2. Structure of group
Significant differences in the group structure exist for the two years
being reported on. The group consisted of Screen PLC and a 60% holding of
Karline Security Systems PLC as at 31 December 1996. The group structure had
changed by 31 December 1997 and consisted of Screen PLC, 100% holdings in
Karline Security Systems PLC, Petards International Limited, Petards OmniWatch
Limited (formerly Screen Security Limited), Executive Security (Wentworth)
Services Limited, Executive Security (Yorkshire) Services Limited and
SecurScan Limited and a 90% holding in Petards Datax Limited. Screen PLC, as
set out in its Placing and Admission to the Alternative Investment Market
prospectus, disclosed pro forma financial information showing the Profit and
Loss account for the year ended 31 December 1996 as if Screen, Karline and
Petards were a group at that date. Additionally, a pro forma Balance Sheet was
disclosed in the same prospectus on the basis that Screen, Karline and Petards
were a group at 31 December 1996. This pro forma Balance Sheet was then
further modified as if the placing which took place pursuant to Screen's
admission to the Alternative Investment Market had occurred prior to 31
December 1996. These pro forma figures are included in this announcement for
illustrative purposes only.
3. Taxation
A tax refund arises from carrying back losses sustained in the year
against tax paid on 1996 profits.
4. Earnings per share
The loss per share for the year to 31 December 1997 is based on the
weighted averaged number of 0.1p ordinary shares of 189,138,406. The earnings
per share for the 13 months to 31 December 1996 is based on a weighted average
number of ordinary shares of 1,800,995 to allow for the sub-division of share
which occurred during the year. The exercise of share options would not
significantly dilute the earnings per share.

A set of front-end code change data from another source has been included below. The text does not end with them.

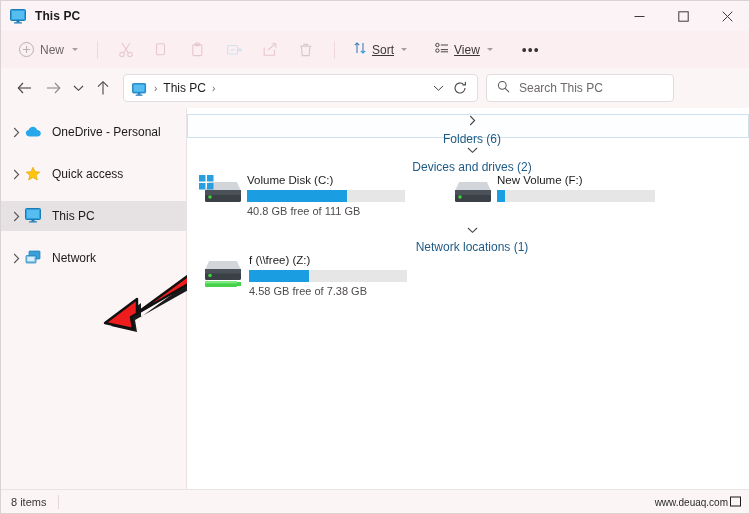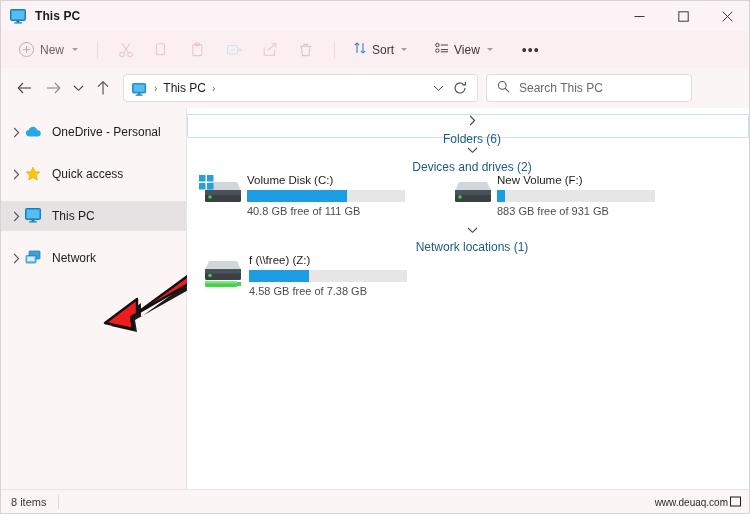"Sort" .tb-lbl .t { text-decoration: none -> underline }
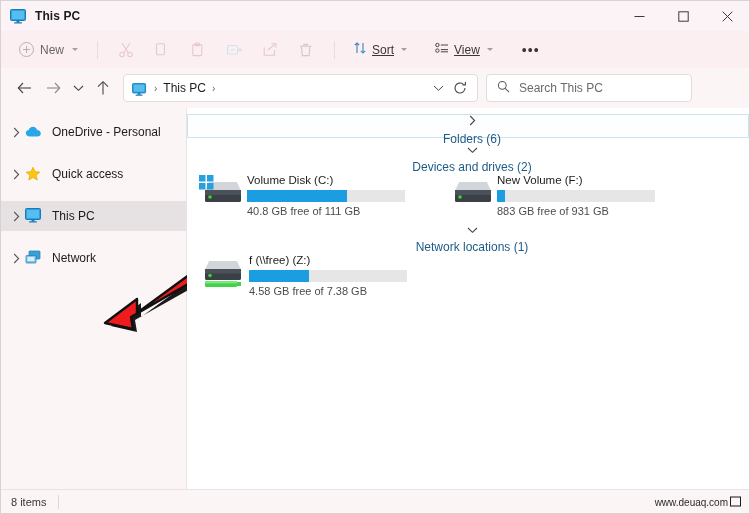"Search This PC" .searchfield { width: 206px -> 188px }
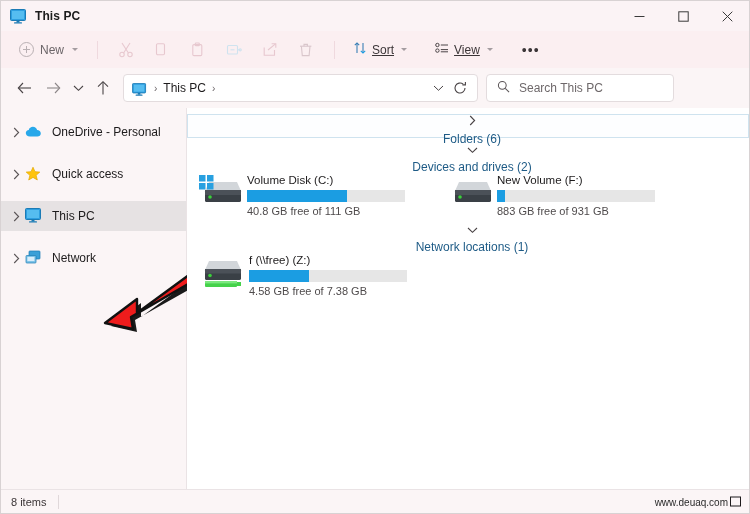"883 GB free of 931" div.drive-sub { html: <div>883 GB free of 931 GB</div> -> none }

5. Capital raised after the year end
In March 1998 additional share capital of #750,000 gross was raised,
#150,000 from directors and certain senior managers and #600,000 through a
Placing with investors.
6. 1997 Report and Accounts
Copies of the 1997 report and accounts will be sent to shareholders in
due course.
7. Announcement
Copies of this announcement will be available from the nominated
adviser: Smith & Williamson, No.1 Riding House Street, London, W1A 3AS for 14
days from the date of this announcement.